Starting with the "renegotiation" of the agreement between the US and Japan concluded in 2006 after years of hammering out, the subject of which was to relieve Okinawa of a small fraction of US troops on that formerly independent island, by way of delivering them to Guam, another place up close and personal to Guambat.

And here it begins to take on the plot of a Keystones Cops reel. Which has been made to seem more the so because the LDP, and its friendly media, didn't just go quietly into the rising sun.

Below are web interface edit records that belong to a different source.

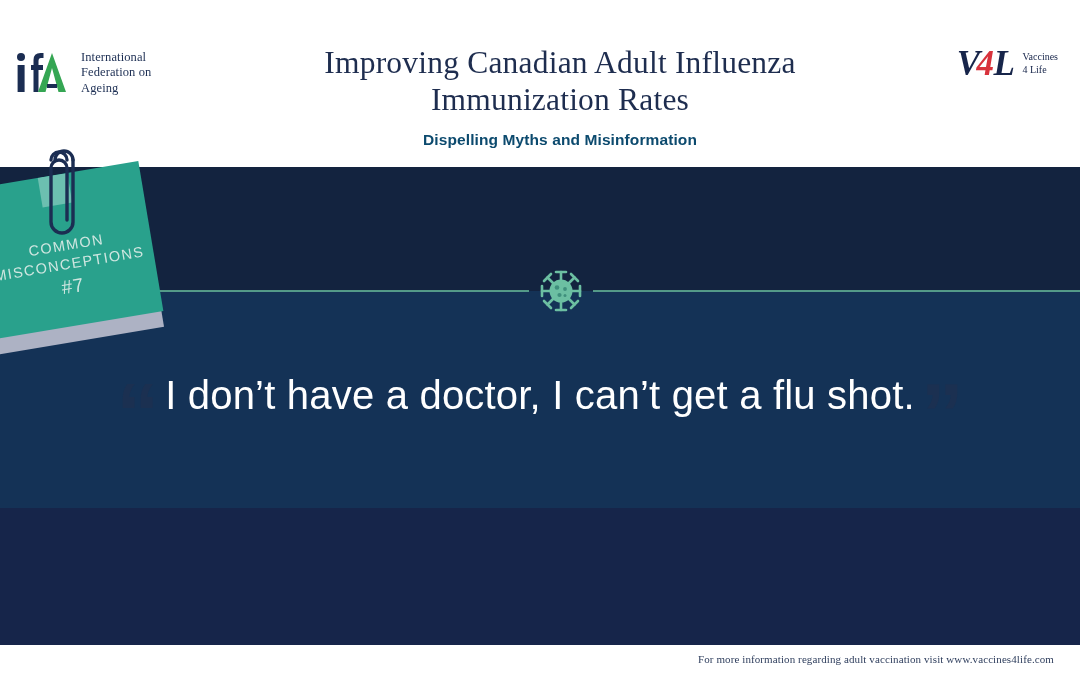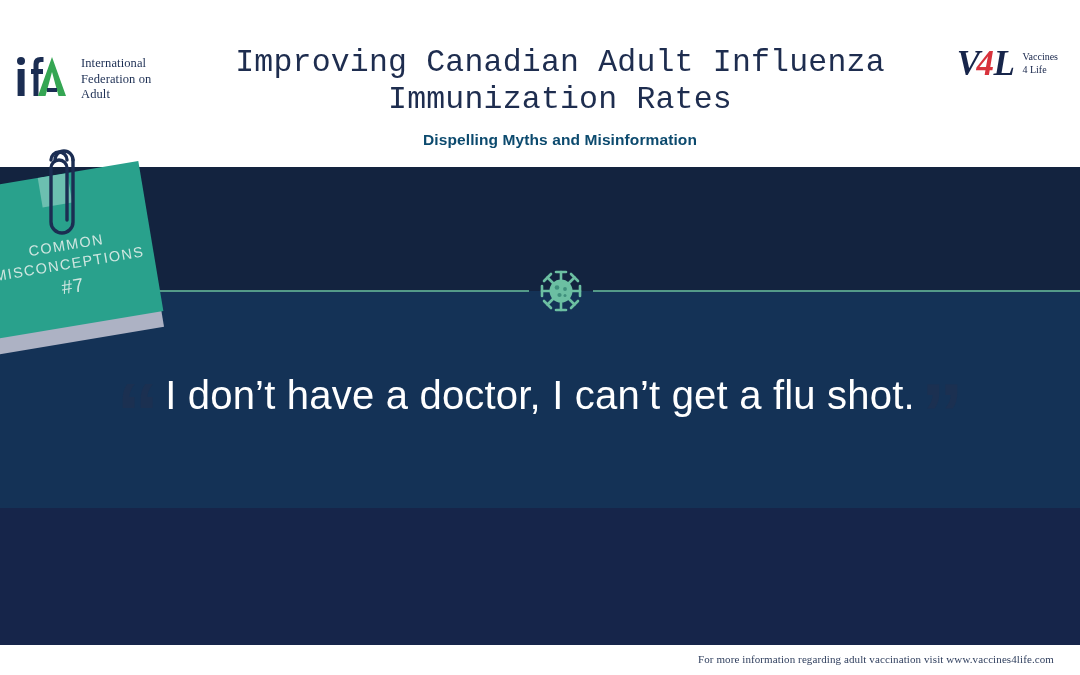--- a/index.html
+++ b/index.html
@@ -33,41 +33,41 @@
     background: #ffffff;
   }
 
   .ifa-logo {
     position: absolute;
     left: 14px;
     top: 44px;
     width: 220px;
     height: 58px;
     display: flex;
-    align-items: flex-end;
+    align-items: center;
     gap: 9px;
   }
   .ifa-mark { width: 58px; height: 50px; display:block; }
   .ifa-text {
     font-family: "Liberation Serif", serif;
     font-size: 12.5px;
     line-height: 1.22;
     color: #1b2d52;
     letter-spacing: .1px;
   }
 
   .title-block {
     position: absolute;
     left: 230px;
     top: 44px;
     width: 660px;
     text-align: center;
   }
   .deck-title {
-    font-family: Liberation Mono, monospace;
+    font-family: Liberation Serif, serif;
     font-size: 31.5px;
     line-height: 1.19;
     color: #1e2d4f;
     margin: 0;
     font-weight: 400;
     letter-spacing: .2px;
   }
   .deck-subtitle {
     font-family: "Liberation Sans", sans-serif;
     font-size: 15.5px;
@@ -273,21 +273,21 @@
         <circle cx="7" cy="9" r="4" fill="#1b2d52"></circle>
         <rect x="3.6" y="17" width="7" height="27" fill="#1b2d52"></rect>
         <path d="M17 17 h12 v5 h-12 z" fill="#1b2d52"></path>
         <path d="M19.5 12 q0-7 7-7 h3 v5 h-2.5 q-2.5 0-2.5 3 v31 h-5 z" fill="#1b2d52"></path>
         <path d="M38 5 L52 44 H44.5 L38 20 L31.5 44 H24 Z" fill="#35a653"></path>
         <path d="M33 36 h10 v4 h-10 z" fill="#1b2d52"></path>
       </svg>
       <div class="ifa-text">
         <div>International</div>
         <div>Federation on</div>
-        <div>Adult</div>
+        <div>Ageing</div>
       </div>
     </div>
 
     <div class="title-block">
       <h1 class="deck-title">
         <span>Improving Canadian Adult Influenza</span><br>
         <span>Immunization Rates</span>
       </h1>
       <p class="deck-subtitle">Dispelling Myths and Misinformation</p>
     </div>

The new Japanese coalition government can't make up its mind to implement the US/Japan Guam relocation agreement because nothing less than the wholesale removal of all US troops from Okinawa will currently satisfy its vision of self. Anything less than that is seen as a defeat, not a start. So they refuse to even start.

Guambat reckons there will be a reckoning. Not only will the deeply entrenched LDP find it in its Samurai past to restore its order, but the US will take the indecision on the part of the New government as a terminal sign of weakness and begin to apply pressures that have not been exercised since Guam's Liberation Day.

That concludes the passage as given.